● Task instructions
An exact transcription of all the data is required; the pictures are to be left out.

Front-end code edit data
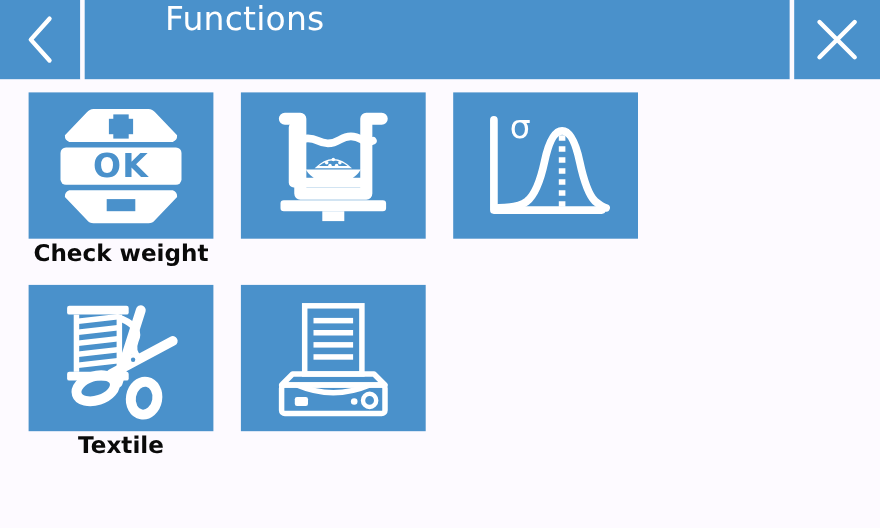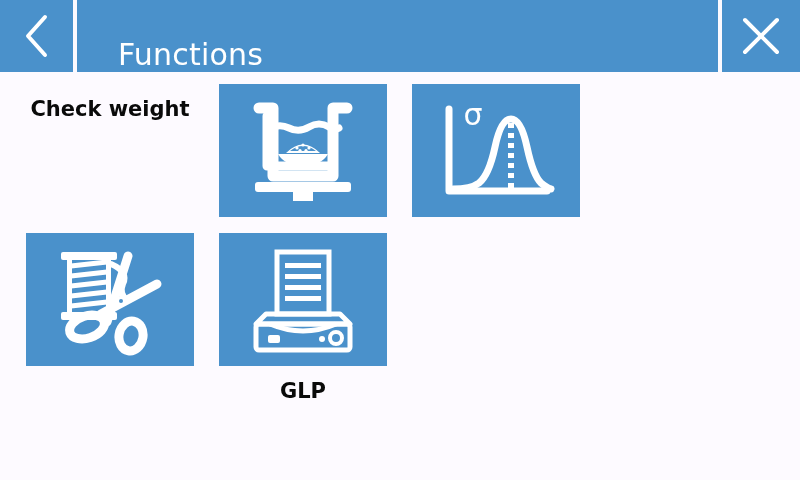--- a/index.html
+++ b/index.html
@@ -38,21 +38,22 @@
     justify-content: center;
   }
   .hdr-sep {
     width: 4px;
     background: #fdfaff;
   }
   .hdr-title-wrap {
     flex: 1;
     background: #4a91cb;
     display: flex;
-    align-items: flex-end;
+    align-items: flex-start;
+    padding-left: 32px;
   }
   .hdr-title {
     color: #ffffff;
     font-size: 30px;
     font-weight: normal;
     letter-spacing: 0.2px;
     margin-left: 41px;
   }
   .hdr-close {
     width: 78px;
@@ -83,21 +84,20 @@
     display: flex;
     align-items: center;
     justify-content: center;
   }
   .cell-label {
     width: 168px;
     text-align: center;
     font-size: 21px;
     font-weight: bold;
     color: #0a0a0a;
-    margin-top: 12px;
     line-height: 26px;
   }
 
   .ico {
     display: block;
   }
 </style>
 </head>
 <body>
 
@@ -123,20 +123,36 @@
       <svg class="ico" width="44" height="44" viewBox="0 0 44 44">
         <line x1="6" y1="6" x2="38" y2="38" stroke="#ffffff" stroke-width="4" stroke-linecap="round"></line>
         <line x1="38" y1="6" x2="6" y2="38" stroke="#ffffff" stroke-width="4" stroke-linecap="round"></line>
       </svg>
     </div>
   </div>
 
   <div class="grid">
 
     <div class="cell">
+      <div class="tile">
+        <svg class="ico" width="118" height="112" viewBox="0 0 118 112">
+
+          <path d="M34 4 H84 A8 8 0 0 1 90 7 L110 28 A6 6 0 0 1 106 34 H12
+                   A6 6 0 0 1 8 28 L28 7 A8 8 0 0 1 34 4 Z" fill="#ffffff"></path>
+          <rect x="52" y="9" width="14" height="22" fill="#4a91cb"></rect>
+          <rect x="48" y="13" width="22" height="14" fill="#4a91cb"></rect>
+
+          <rect x="4" y="39" width="110" height="34" rx="5" fill="#ffffff"></rect>
+          <text x="59" y="66" text-anchor="middle" fill="#4a91cb" font-family="DejaVu Sans, Liberation Sans, sans-serif" font-size="30" font-weight="bold" letter-spacing="1">OK</text>
+
+          <path d="M12 78 H106 A6 6 0 0 1 110 84 L90 105 A8 8 0 0 1 84 108
+                   H34 A8 8 0 0 1 28 105 L8 84 A6 6 0 0 1 12 78 Z" fill="#ffffff"></path>
+          <rect x="46" y="86" width="26" height="11" fill="#4a91cb"></rect>
+        </svg>
+      </div>
       <div class="cell-label">Check weight</div>
     </div>
 
     <div class="cell">
       <div class="tile">
         <svg class="ico" width="116" height="110" viewBox="0 0 116 110">
 
           <path d="M14 12 L28 12 L28 80 L88 80 L88 12 L102 12" fill="none" stroke="#ffffff" stroke-width="11" stroke-linejoin="round" stroke-linecap="round"></path>
 
           <path d="M22 20 L22 70 L84 70" fill="none" stroke="#ffffff" stroke-width="9" stroke-linejoin="round" stroke-linecap="round"></path>
@@ -195,20 +211,21 @@
           <path d="M77 12 L56 78" stroke="#ffffff" stroke-width="9" stroke-linecap="round"></path>
           <path d="M106 40 L50 70" stroke="#ffffff" stroke-width="9" stroke-linecap="round"></path>
 
           <circle cx="70" cy="57" r="5" fill="#ffffff"></circle>
           <circle cx="70" cy="57" r="2" fill="#4a91cb"></circle>
 
           <ellipse cx="36" cy="83" rx="18" ry="11" transform="rotate(-18 36 83)" fill="none" stroke="#ffffff" stroke-width="9"></ellipse>
           <ellipse cx="80" cy="92" rx="12" ry="15" transform="rotate(10 80 92)" fill="none" stroke="#ffffff" stroke-width="9"></ellipse>
         </svg>
       </div>
+      <div class="cell-label">Textile</div>
     </div>
 
     <div class="cell">
       <div class="tile">
         <svg class="ico" width="118" height="108" viewBox="0 0 118 108">
 
           <rect x="33" y="6" width="52" height="62" fill="none" stroke="#ffffff" stroke-width="5"></rect>
           <rect x="41" y="17" width="36" height="5" fill="#ffffff"></rect>
           <rect x="41" y="28" width="36" height="5" fill="#ffffff"></rect>
           <rect x="41" y="39" width="36" height="5" fill="#ffffff"></rect>
@@ -217,17 +234,16 @@
           <path d="M22 68 L96 68 L106 78 L12 78 Z" fill="none" stroke="#ffffff" stroke-width="5" stroke-linejoin="round"></path>
 
           <path d="M26 78 Q59 92 92 78" fill="none" stroke="#ffffff" stroke-width="5"></path>
 
           <rect x="12" y="78" width="94" height="26" rx="3" fill="none" stroke="#ffffff" stroke-width="5"></rect>
           <rect x="24" y="89" width="12" height="8" rx="2" fill="#ffffff"></rect>
           <circle cx="78" cy="93" r="3" fill="#ffffff"></circle>
           <circle cx="92" cy="92" r="6" fill="none" stroke="#ffffff" stroke-width="4"></circle>
         </svg>
       </div>
-      <div class="cell-label">GLP</div>
     </div>
 
   </div>
 </div>
 
 </body></html>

● Output below
--- a/index.html
+++ b/index.html
@@ -38,21 +38,22 @@
     justify-content: center;
   }
   .hdr-sep {
     width: 4px;
     background: #fdfaff;
   }
   .hdr-title-wrap {
     flex: 1;
     background: #4a91cb;
     display: flex;
-    align-items: flex-end;
+    align-items: flex-start;
+    padding-left: 32px;
   }
   .hdr-title {
     color: #ffffff;
     font-size: 30px;
     font-weight: normal;
     letter-spacing: 0.2px;
     margin-left: 41px;
   }
   .hdr-close {
     width: 78px;
@@ -83,21 +84,20 @@
     display: flex;
     align-items: center;
     justify-content: center;
   }
   .cell-label {
     width: 168px;
     text-align: center;
     font-size: 21px;
     font-weight: bold;
     color: #0a0a0a;
-    margin-top: 12px;
     line-height: 26px;
   }
 
   .ico {
     display: block;
   }
 </style>
 </head>
 <body>
 
@@ -123,20 +123,36 @@
       <svg class="ico" width="44" height="44" viewBox="0 0 44 44">
         <line x1="6" y1="6" x2="38" y2="38" stroke="#ffffff" stroke-width="4" stroke-linecap="round"></line>
         <line x1="38" y1="6" x2="6" y2="38" stroke="#ffffff" stroke-width="4" stroke-linecap="round"></line>
       </svg>
     </div>
   </div>
 
   <div class="grid">
 
     <div class="cell">
+      <div class="tile">
+        <svg class="ico" width="118" height="112" viewBox="0 0 118 112">
+
+          <path d="M34 4 H84 A8 8 0 0 1 90 7 L110 28 A6 6 0 0 1 106 34 H12
+                   A6 6 0 0 1 8 28 L28 7 A8 8 0 0 1 34 4 Z" fill="#ffffff"></path>
+          <rect x="52" y="9" width="14" height="22" fill="#4a91cb"></rect>
+          <rect x="48" y="13" width="22" height="14" fill="#4a91cb"></rect>
+
+          <rect x="4" y="39" width="110" height="34" rx="5" fill="#ffffff"></rect>
+          <text x="59" y="66" text-anchor="middle" fill="#4a91cb" font-family="DejaVu Sans, Liberation Sans, sans-serif" font-size="30" font-weight="bold" letter-spacing="1">OK</text>
+
+          <path d="M12 78 H106 A6 6 0 0 1 110 84 L90 105 A8 8 0 0 1 84 108
+                   H34 A8 8 0 0 1 28 105 L8 84 A6 6 0 0 1 12 78 Z" fill="#ffffff"></path>
+          <rect x="46" y="86" width="26" height="11" fill="#4a91cb"></rect>
+        </svg>
+      </div>
       <div class="cell-label">Check weight</div>
     </div>
 
     <div class="cell">
       <div class="tile">
         <svg class="ico" width="116" height="110" viewBox="0 0 116 110">
 
           <path d="M14 12 L28 12 L28 80 L88 80 L88 12 L102 12" fill="none" stroke="#ffffff" stroke-width="11" stroke-linejoin="round" stroke-linecap="round"></path>
 
           <path d="M22 20 L22 70 L84 70" fill="none" stroke="#ffffff" stroke-width="9" stroke-linejoin="round" stroke-linecap="round"></path>
@@ -195,20 +211,21 @@
           <path d="M77 12 L56 78" stroke="#ffffff" stroke-width="9" stroke-linecap="round"></path>
           <path d="M106 40 L50 70" stroke="#ffffff" stroke-width="9" stroke-linecap="round"></path>
 
           <circle cx="70" cy="57" r="5" fill="#ffffff"></circle>
           <circle cx="70" cy="57" r="2" fill="#4a91cb"></circle>
 
           <ellipse cx="36" cy="83" rx="18" ry="11" transform="rotate(-18 36 83)" fill="none" stroke="#ffffff" stroke-width="9"></ellipse>
           <ellipse cx="80" cy="92" rx="12" ry="15" transform="rotate(10 80 92)" fill="none" stroke="#ffffff" stroke-width="9"></ellipse>
         </svg>
       </div>
+      <div class="cell-label">Textile</div>
     </div>
 
     <div class="cell">
       <div class="tile">
         <svg class="ico" width="118" height="108" viewBox="0 0 118 108">
 
           <rect x="33" y="6" width="52" height="62" fill="none" stroke="#ffffff" stroke-width="5"></rect>
           <rect x="41" y="17" width="36" height="5" fill="#ffffff"></rect>
           <rect x="41" y="28" width="36" height="5" fill="#ffffff"></rect>
           <rect x="41" y="39" width="36" height="5" fill="#ffffff"></rect>
@@ -217,17 +234,16 @@
           <path d="M22 68 L96 68 L106 78 L12 78 Z" fill="none" stroke="#ffffff" stroke-width="5" stroke-linejoin="round"></path>
 
           <path d="M26 78 Q59 92 92 78" fill="none" stroke="#ffffff" stroke-width="5"></path>
 
           <rect x="12" y="78" width="94" height="26" rx="3" fill="none" stroke="#ffffff" stroke-width="5"></rect>
           <rect x="24" y="89" width="12" height="8" rx="2" fill="#ffffff"></rect>
           <circle cx="78" cy="93" r="3" fill="#ffffff"></circle>
           <circle cx="92" cy="92" r="6" fill="none" stroke="#ffffff" stroke-width="4"></circle>
         </svg>
       </div>
-      <div class="cell-label">GLP</div>
     </div>
 
   </div>
 </div>
 
 </body></html>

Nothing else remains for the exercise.